- Task goal
Search the data for the word "will" and copy every line where it occurs.

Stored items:

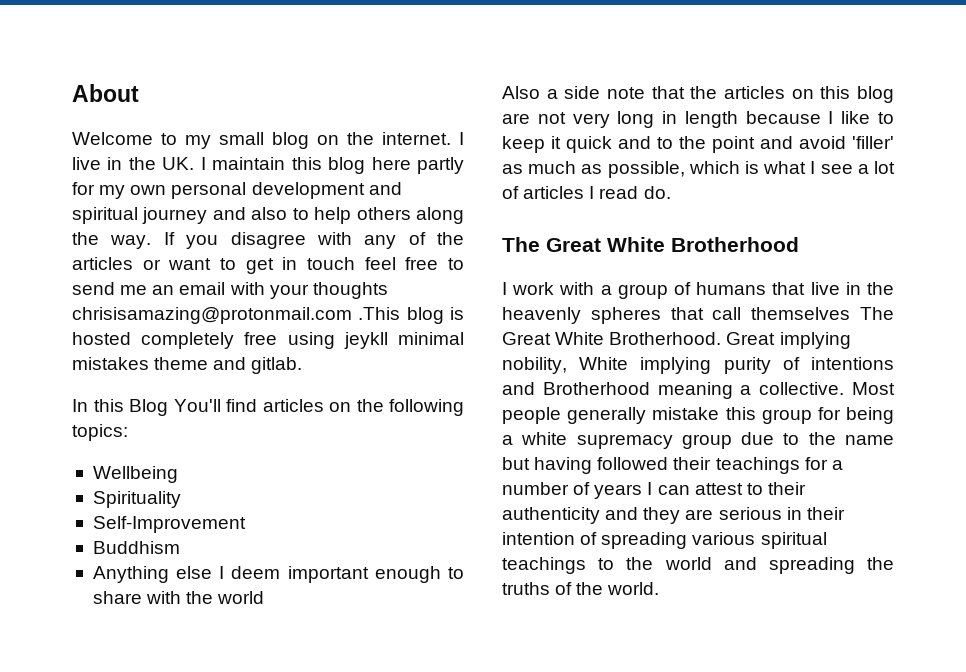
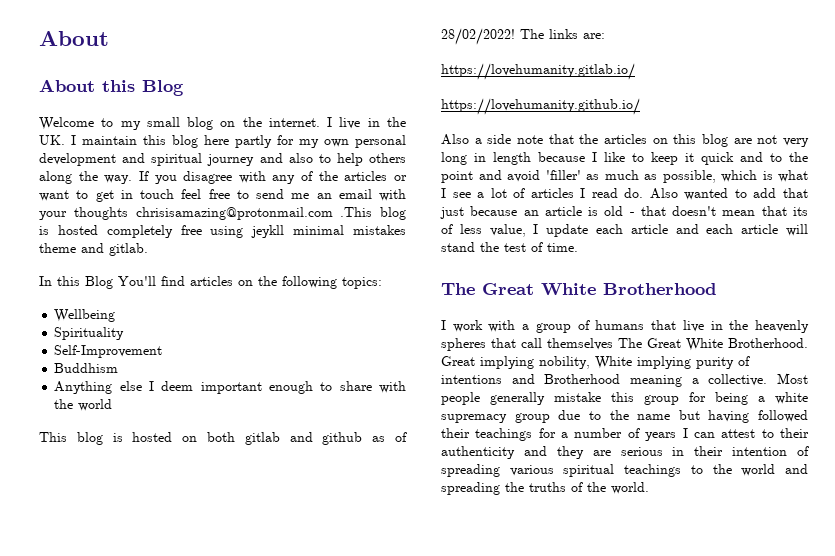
[72,84,139,102] About -> [39,31,109,46] [39,79,184,96] About // About this Blog
(265, 597) none -> [39,432,408,445] [441,28,605,45] [441,63,635,80] [441,98,640,115] // This blog is hosted on both gitlab and github as of 28/02/2022! The links are: // https://lovehumanity.gitlab.io/ // https://lovehumanity.github.io/
(671, 192) none -> [649,188,808,200] [440,206,808,219] [441,224,808,237] [441,242,578,252] Also wanted to add that just because an article is old - that doesn't mean that its of less value, I update each article and each article will stand the test of time.

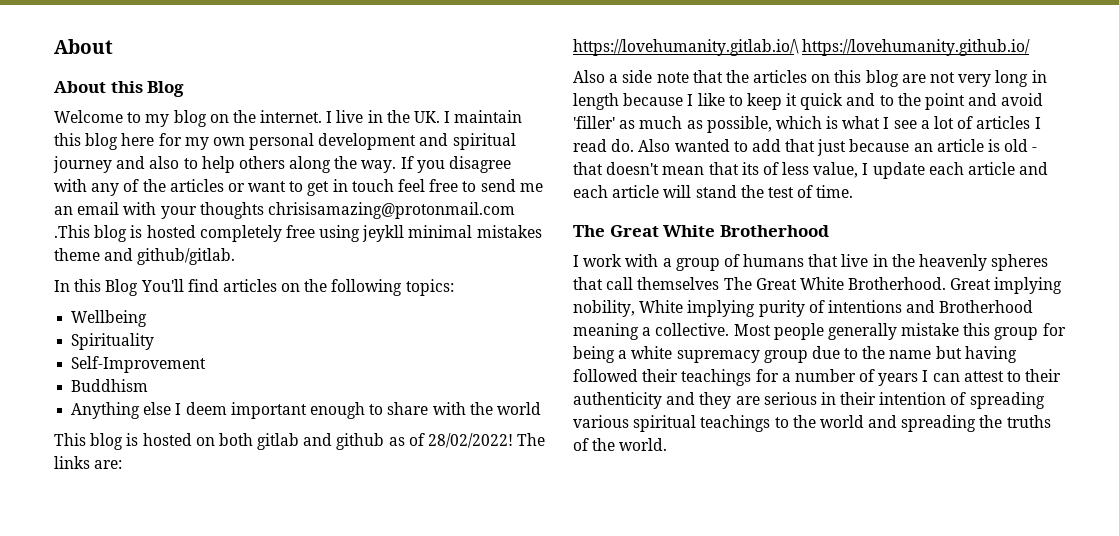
[146,117,180,127] small -> (170, 120) none
[235,135,272,148] partly -> (155, 139) none
[109,243,148,256] gitlab. -> [137,248,236,265] github/gitlab.
[441,63,635,80] https://lovehumanity.gitlab.io/ // -> [573,39,799,56] https://lovehumanity.gitlab.io/\

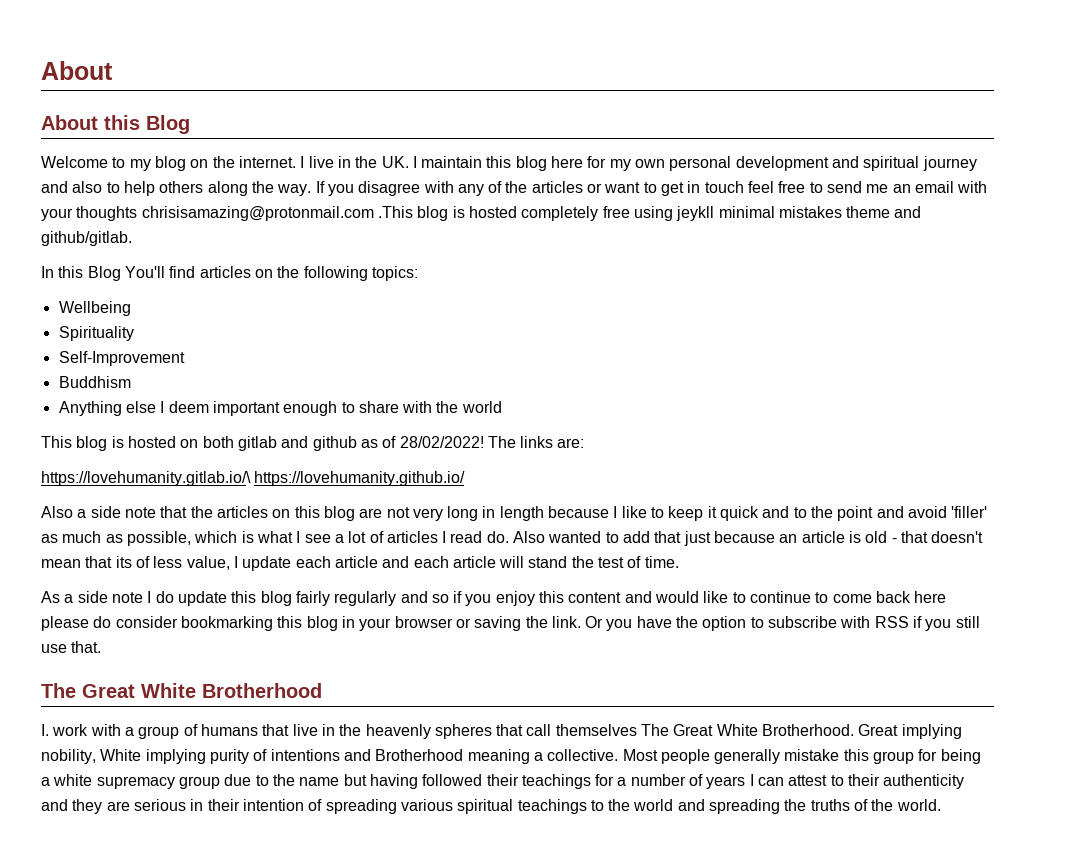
(854, 191) none -> [41,591,947,606] [41,616,980,631] [41,641,102,653] // As a side note I do update this blog fairly regularly and so if you enjoy this content and would like to continue to come back here please do consider bookmarking this blog in your browser or saving the link. Or you have the option to subscribe with RSS if you still use that.
[573,255,579,267] I -> [41,724,49,736] I.

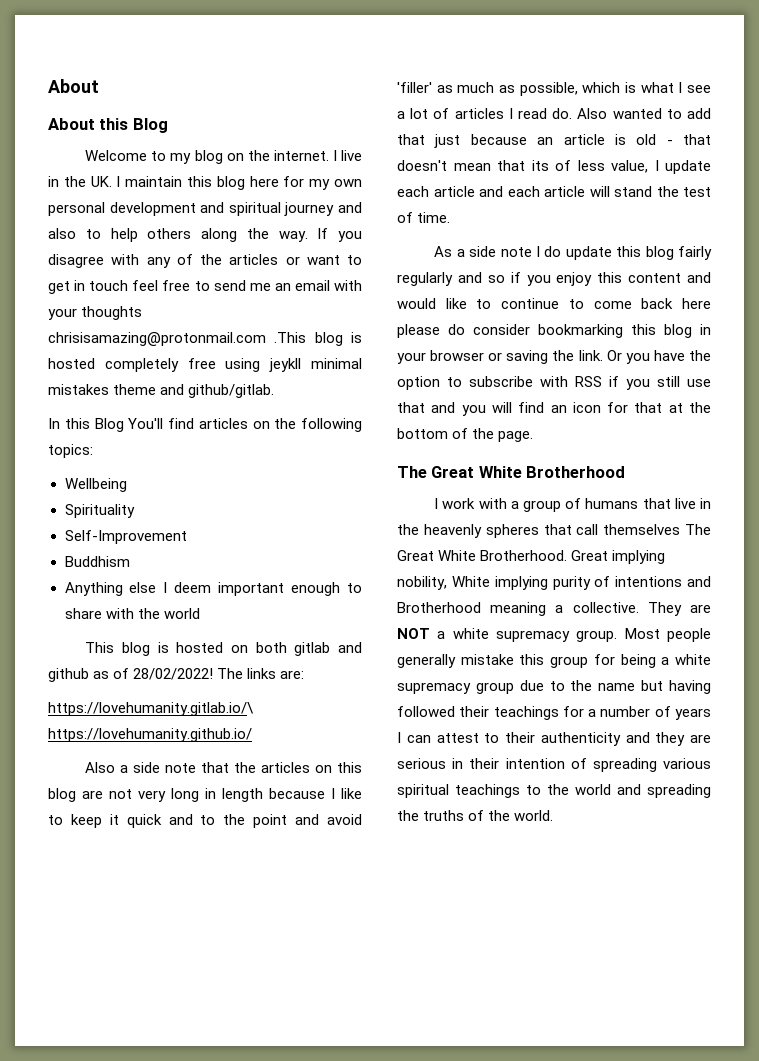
[71,641,102,653] that. -> [397,402,711,416] [397,428,534,442] that and you will find an icon for that at the bottom of the page.
[41,724,49,736] I. -> [434,498,439,509] I
(619, 755) none -> [647,602,711,616] [397,628,618,642] They are NOT a white supremacy group.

- Solution to the exercise
(671, 192) none -> [649,188,808,200] [440,206,808,219] [441,224,808,237] [441,242,578,252] Also wanted to add that just because an article is old - that doesn't mean that its of less value, I update each article and each article will stand the test of time.
[71,641,102,653] that. -> [397,402,711,416] [397,428,534,442] that and you will find an icon for that at the bottom of the page.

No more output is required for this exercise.